Your goal: Scan the lines below for "center" and copy the matches.

Stored entries
++++
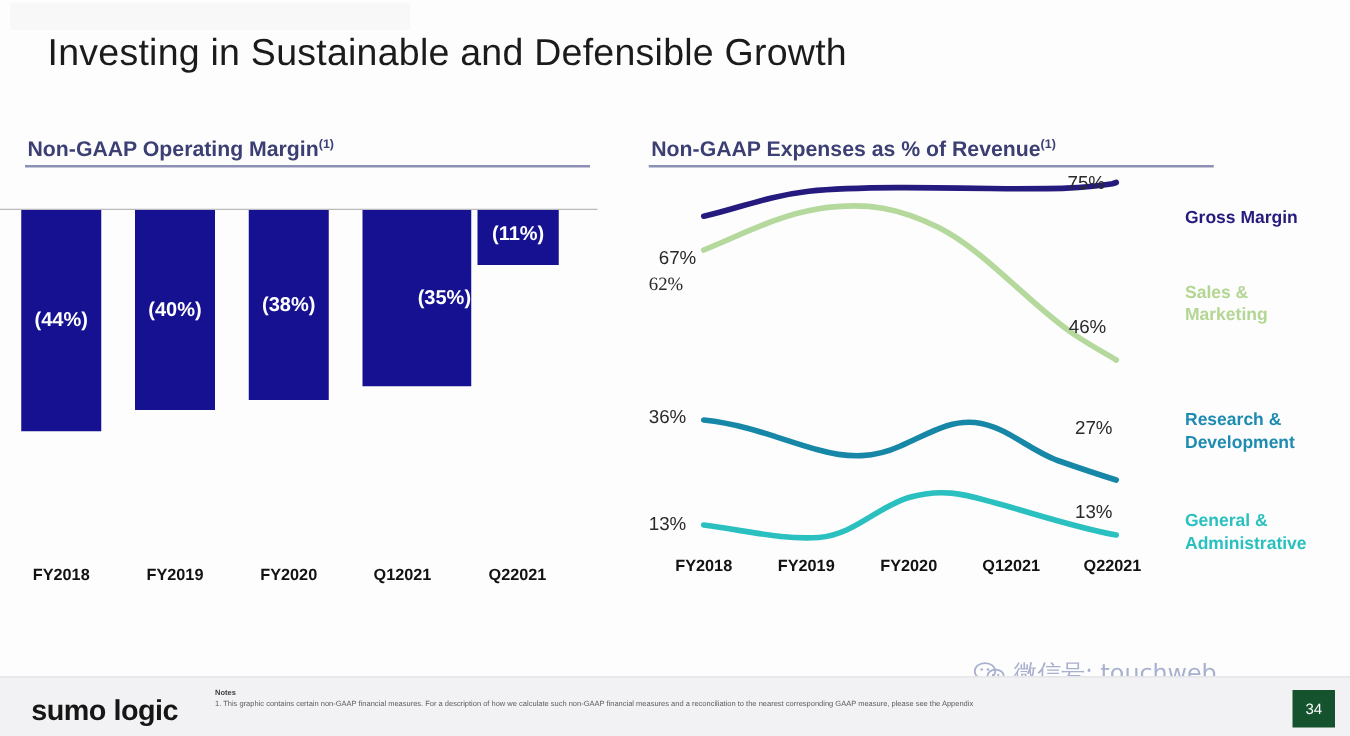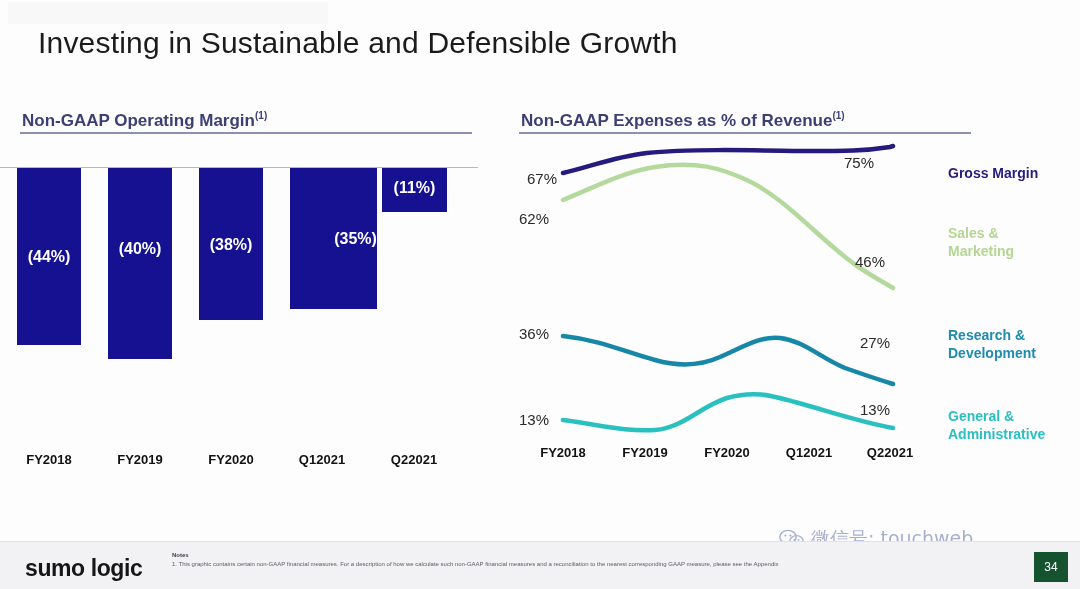--- a/index.html
+++ b/index.html
@@ -153,7 +153,7 @@
     </svg>
 
     <div class="pt-label" style="left:22px;top:30px;text-align:center;">67%</div>
-    <div class="pt-label" style="left:339px;top:-2px;margin-top:16px;">75%</div>
+    <div class="pt-label" style="left:349px;top:-2px;">75%</div>
     <div class="pt-label" style="left:14px;top:70px;">62%</div>
     <div class="pt-label" style="left:350px;top:113px;">46%</div>
     <div class="pt-label" style="left:14px;top:185px;">36%</div>

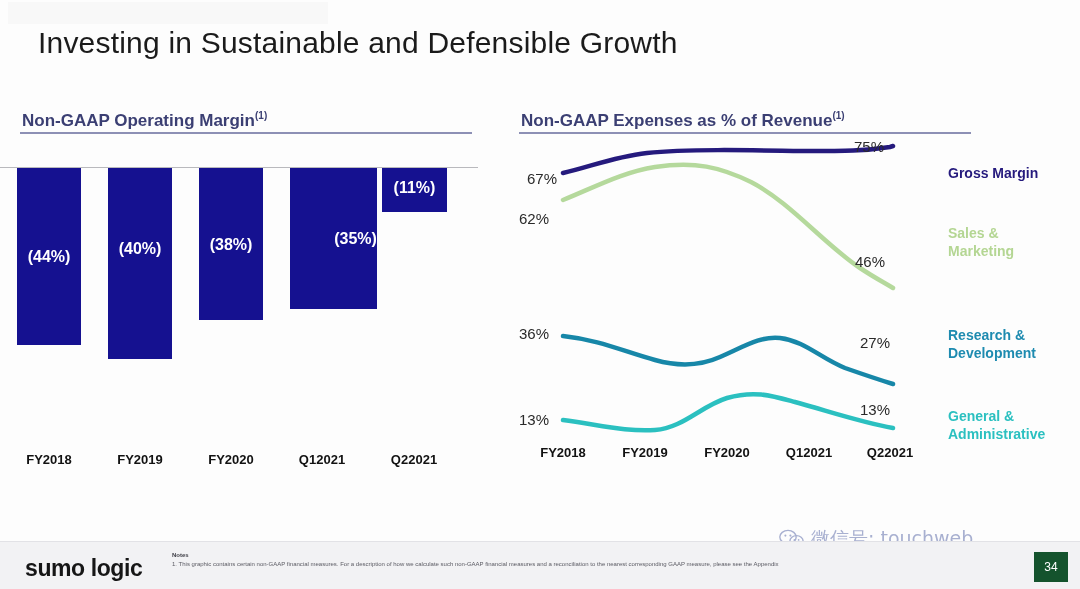--- a/index.html
+++ b/index.html
@@ -152,7 +152,7 @@
       <path fill="none" stroke="#2bc0c0" stroke-width="4.5" stroke-linecap="round" d="M 58,280 C 95,285 122,292 150,290 C 178,288 196,266 222,258 C 250,250 268,256 290,262 C 320,270 355,282 388,288"></path>
     </svg>
 
-    <div class="pt-label" style="left:22px;top:30px;text-align:center;">67%</div>
+    <div class="pt-label" style="left:22px;top:58px;text-align:center;">67%</div>
     <div class="pt-label" style="left:349px;top:-2px;">75%</div>
     <div class="pt-label" style="left:14px;top:70px;">62%</div>
     <div class="pt-label" style="left:350px;top:113px;">46%</div>

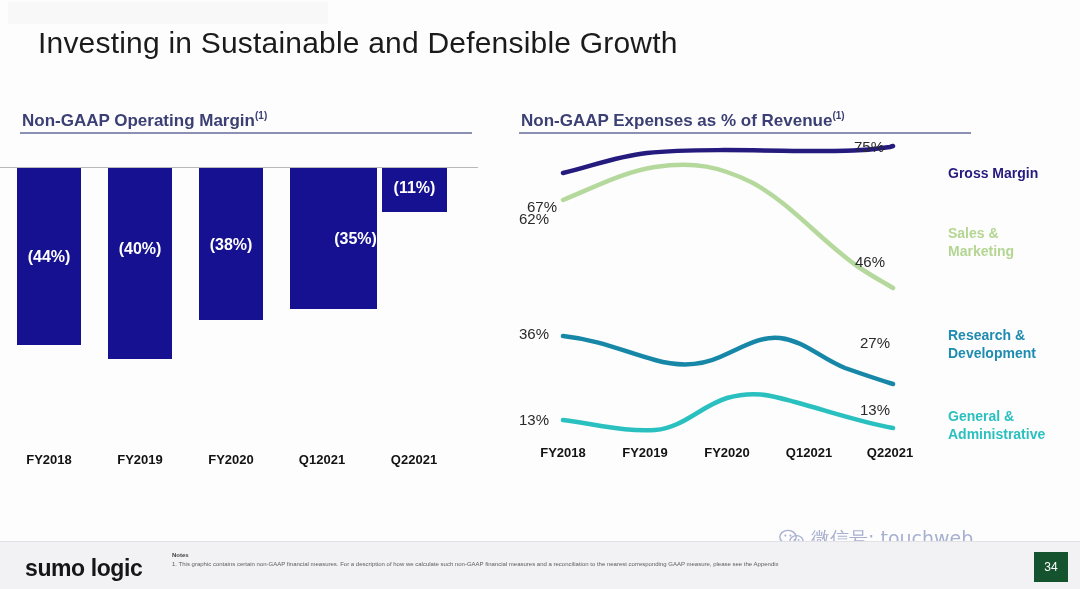--- a/index.html
+++ b/index.html
@@ -154,7 +154,7 @@
 
     <div class="pt-label" style="left:22px;top:58px;text-align:center;">67%</div>
     <div class="pt-label" style="left:349px;top:-2px;">75%</div>
-    <div class="pt-label" style="left:14px;top:70px;">62%</div>
+    <div class="pt-label" style="left:14px;top:80px;font-family:Liberation Serif, serif;">62%</div>
     <div class="pt-label" style="left:350px;top:113px;">46%</div>
     <div class="pt-label" style="left:14px;top:185px;">36%</div>
     <div class="pt-label" style="left:355px;top:194px;">27%</div>

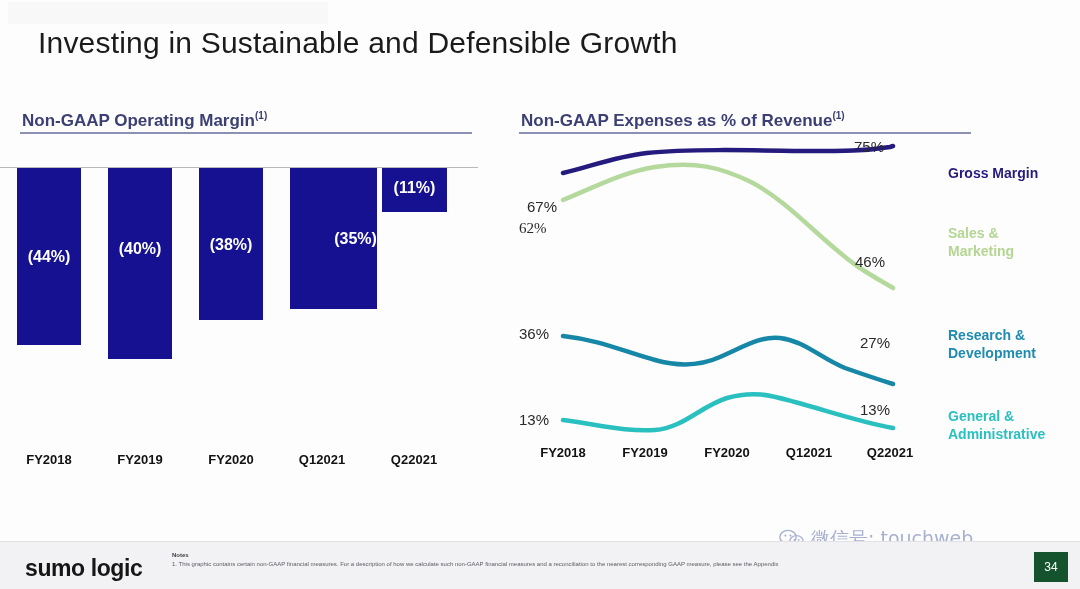--- a/index.html
+++ b/index.html
@@ -119,7 +119,7 @@
     <div class="bar" style="left:17px;width:64px;height:177px;">
       <div class="bar-label" style="top:80px;">(44%)</div>
     </div>
-    <div class="bar" style="left:108px;width:64px;height:191px;">
+    <div class="bar" style="left:108px;width:64px;height:160px;">
       <div class="bar-label" style="top:72px;">(40%)</div>
     </div>
     <div class="bar" style="left:199px;width:64px;height:152px;">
++++
Written solution:
     <div class="pt-label" style="left:22px;top:30px;text-align:center;">67%</div>
-    <div class="pt-label" style="left:22px;top:30px;text-align:center;">67%</div>
+    <div class="pt-label" style="left:22px;top:58px;text-align:center;">67%</div>
     <div class="pt-label" style="left:22px;top:58px;text-align:center;">67%</div>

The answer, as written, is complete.